• Data to process:
BEGIN

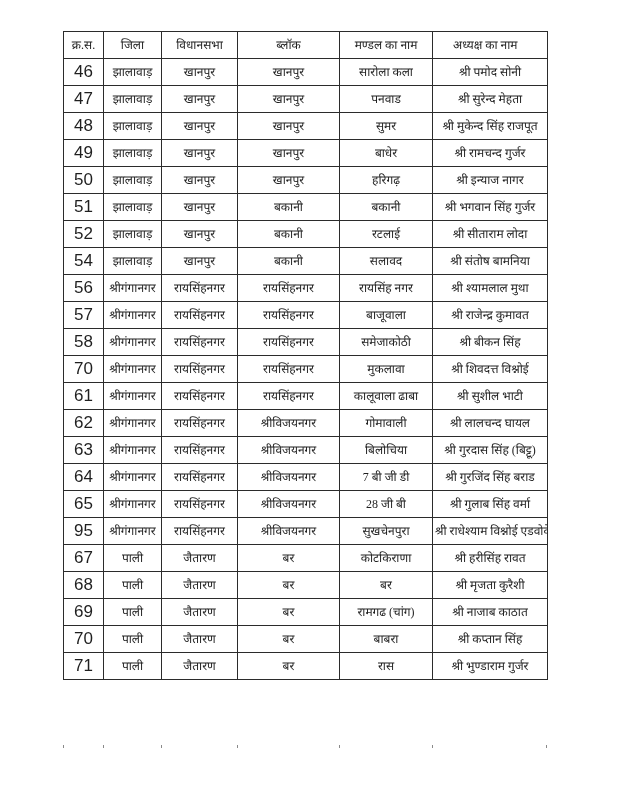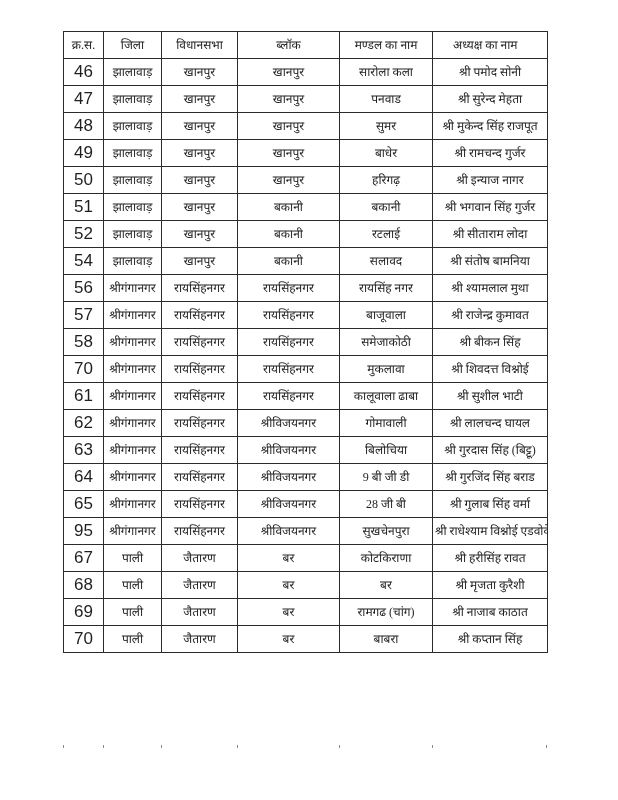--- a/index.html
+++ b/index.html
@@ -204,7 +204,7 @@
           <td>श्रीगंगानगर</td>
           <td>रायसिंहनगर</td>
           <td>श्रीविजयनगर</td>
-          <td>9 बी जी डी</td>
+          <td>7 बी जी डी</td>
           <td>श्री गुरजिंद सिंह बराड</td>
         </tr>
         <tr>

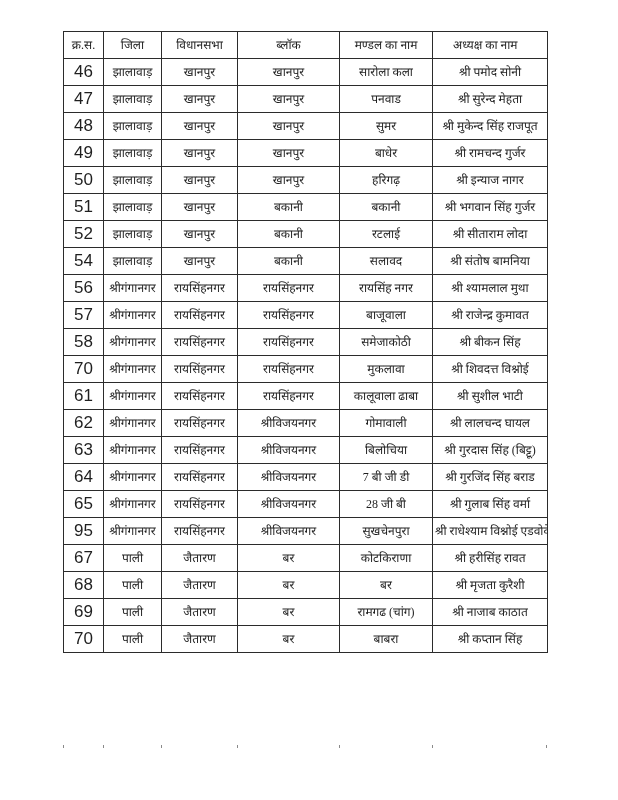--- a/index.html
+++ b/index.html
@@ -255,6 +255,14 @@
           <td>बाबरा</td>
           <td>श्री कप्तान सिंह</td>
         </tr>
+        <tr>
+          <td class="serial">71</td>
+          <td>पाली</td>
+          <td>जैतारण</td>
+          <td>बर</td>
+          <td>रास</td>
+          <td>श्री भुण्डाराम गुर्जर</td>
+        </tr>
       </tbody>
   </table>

END
BEGIN

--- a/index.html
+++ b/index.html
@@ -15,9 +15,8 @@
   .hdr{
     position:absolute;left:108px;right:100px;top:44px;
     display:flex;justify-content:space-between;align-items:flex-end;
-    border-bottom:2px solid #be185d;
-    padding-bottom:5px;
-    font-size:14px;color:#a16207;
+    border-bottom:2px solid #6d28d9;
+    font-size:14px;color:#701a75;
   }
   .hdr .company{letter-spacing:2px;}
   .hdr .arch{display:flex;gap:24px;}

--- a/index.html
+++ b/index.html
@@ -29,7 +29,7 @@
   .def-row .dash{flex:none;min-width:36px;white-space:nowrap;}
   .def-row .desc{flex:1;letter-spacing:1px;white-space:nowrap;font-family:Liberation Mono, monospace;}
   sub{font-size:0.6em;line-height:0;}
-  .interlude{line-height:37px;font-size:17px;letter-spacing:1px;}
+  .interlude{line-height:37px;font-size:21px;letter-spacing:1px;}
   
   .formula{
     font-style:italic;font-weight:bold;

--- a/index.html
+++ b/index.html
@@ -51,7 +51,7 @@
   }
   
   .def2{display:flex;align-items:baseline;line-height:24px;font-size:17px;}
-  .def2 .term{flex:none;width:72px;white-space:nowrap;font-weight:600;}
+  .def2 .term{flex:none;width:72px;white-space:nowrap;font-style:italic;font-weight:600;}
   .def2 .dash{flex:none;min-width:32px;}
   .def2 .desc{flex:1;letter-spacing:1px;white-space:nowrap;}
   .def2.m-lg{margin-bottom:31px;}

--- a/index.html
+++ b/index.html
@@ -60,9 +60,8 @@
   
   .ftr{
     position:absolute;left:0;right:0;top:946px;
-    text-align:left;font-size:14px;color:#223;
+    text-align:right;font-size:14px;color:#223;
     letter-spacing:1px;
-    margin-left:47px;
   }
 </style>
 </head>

END
BEGIN

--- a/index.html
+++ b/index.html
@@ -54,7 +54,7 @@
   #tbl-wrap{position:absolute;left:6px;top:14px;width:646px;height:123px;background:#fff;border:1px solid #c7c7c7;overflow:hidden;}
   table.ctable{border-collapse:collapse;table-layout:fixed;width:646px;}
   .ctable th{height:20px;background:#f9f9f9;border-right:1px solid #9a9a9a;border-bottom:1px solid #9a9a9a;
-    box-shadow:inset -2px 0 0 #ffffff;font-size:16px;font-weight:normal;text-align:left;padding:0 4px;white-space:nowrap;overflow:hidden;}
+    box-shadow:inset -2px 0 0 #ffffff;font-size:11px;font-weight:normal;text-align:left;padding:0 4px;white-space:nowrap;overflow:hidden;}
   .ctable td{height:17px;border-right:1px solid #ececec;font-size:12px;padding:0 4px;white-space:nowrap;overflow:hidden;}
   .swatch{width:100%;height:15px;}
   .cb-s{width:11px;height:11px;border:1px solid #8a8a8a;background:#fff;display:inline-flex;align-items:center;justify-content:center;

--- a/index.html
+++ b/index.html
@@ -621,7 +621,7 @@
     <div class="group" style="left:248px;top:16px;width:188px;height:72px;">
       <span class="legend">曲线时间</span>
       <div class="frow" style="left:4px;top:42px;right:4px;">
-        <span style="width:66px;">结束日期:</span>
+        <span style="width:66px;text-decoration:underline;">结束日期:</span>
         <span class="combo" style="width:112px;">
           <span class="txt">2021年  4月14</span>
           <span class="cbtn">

END

• Exercise description: Lines containing the word "border" are to be pulled from the records and copied.

• Task result:
-    border-bottom:2px solid #be185d;
+    border-bottom:2px solid #6d28d9;
   #tbl-wrap{position:absolute;left:6px;top:14px;width:646px;height:123px;background:#fff;border:1px solid #c7c7c7;overflow:hidden;}
   table.ctable{border-collapse:collapse;table-layout:fixed;width:646px;}
   .ctable th{height:20px;background:#f9f9f9;border-right:1px solid #9a9a9a;border-bottom:1px solid #9a9a9a;
   .ctable td{height:17px;border-right:1px solid #ececec;font-size:12px;padding:0 4px;white-space:nowrap;overflow:hidden;}
   .cb-s{width:11px;height:11px;border:1px solid #8a8a8a;background:#fff;display:inline-flex;align-items:center;justify-content:center;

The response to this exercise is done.